Generating Diverse Challenging Terrains for Legged Robots Using Quality-Diversity Algorithm
Arthur Esquerre-Pourtère, Minsoo Kim, Jaeheung Park
TL;DR
This paper addresses the challenge of evaluating and improving robustness of legged robot controllers on unstructured terrains.It introduces a Quality-Diversity framework based on CMA-MAE to generate a diverse archive of terrains that reveal multiple failure modes while treating the controller as a black box, with a six-descriptor space capturing penalties and a fitness that promotes challenging yet consistent failures, stated as $f(S)=\sum_j\mathrm{mean}(\mathrm{pen}_j(S)) - \alpha\sum_j\mathrm{std}(\mathrm{pen}_j(S)) - \lambda \mathrm{u}(S)$ and $\alpha=1$, $\lambda=2$.Experiments on Cassie (biped) and ANYmal (quadruped) demonstrate the framework's ability to uncover varied weaknesses and show that terrain-induced experiences can be used to fine-tune RL controllers for improved performance on hard terrains.The work advances robustness testing for legged locomotion by providing a scalable method to identify corner cases and by illustrating practical improvements in controller performance through generated terrains.
Abstract
While legged robots have achieved significant advancements in recent years, ensuring the robustness of their controllers on unstructured terrains remains challenging.

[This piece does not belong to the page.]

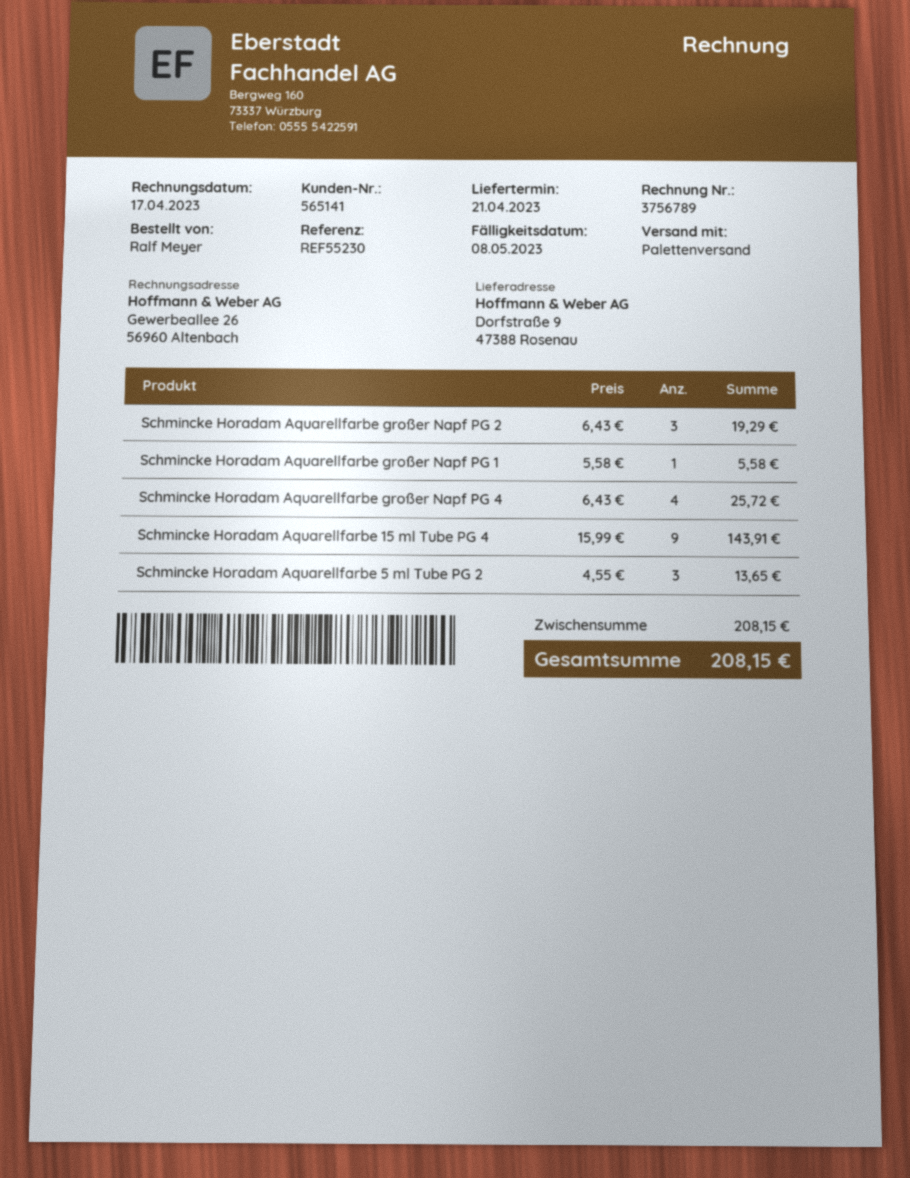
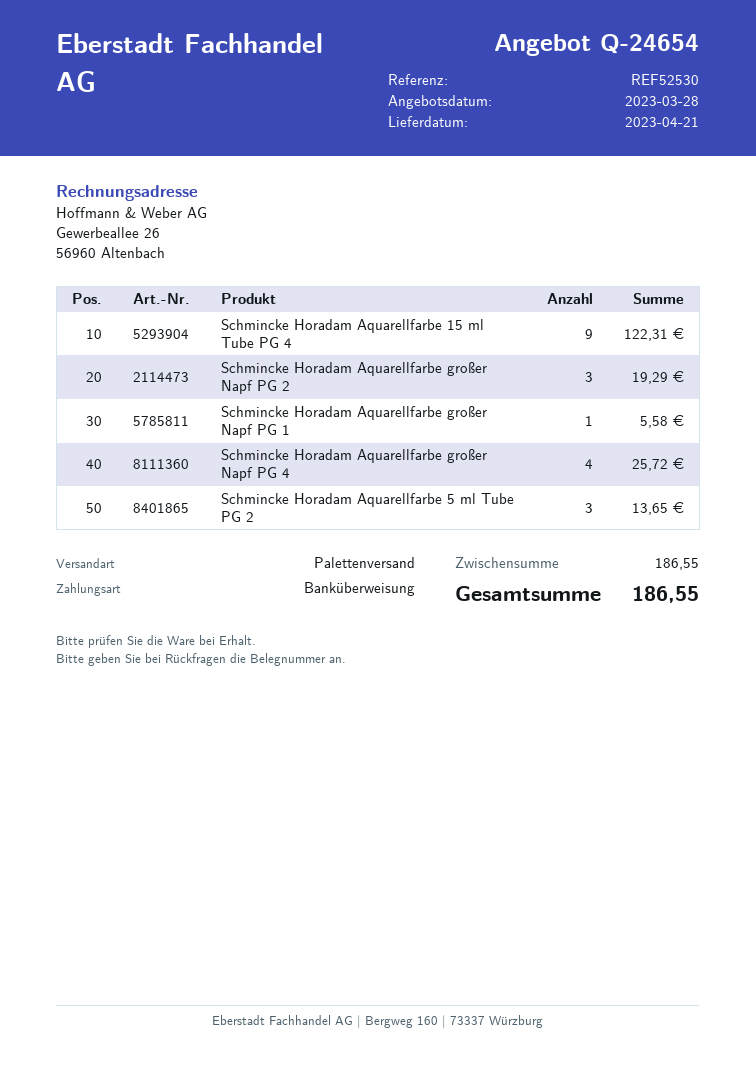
reference: REF55230 -> REF52530
Schmincke Horadam Aquarellfarbe 15 ml Tube PG 4: 9 for 143.91 -> 9 for 122.31
subtotal: 208.15 -> 186.55
total: 208.15 -> 186.55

It requires generating diverse and challenging unstructured terrains to test the robot and discover its vulnerabilities. This topic remains underexplored in the literature. This paper presents a Quality-Diversity framework to generate diverse and challenging terrains that uncover weaknesses in legged robot controllers. Our method, applied to both simulated bipedal and quadruped robots, produces an archive of terrains optimized to challenge the controller in different ways. Quantitative and qualitative analyses show that the generated archive effectively contains terrains that the robots struggled to traverse, presenting different failure modes. Interesting results were observed, including failure cases that were not necessarily expected. Experiments show that the generated terrains can also be used to improve RL-based controllers.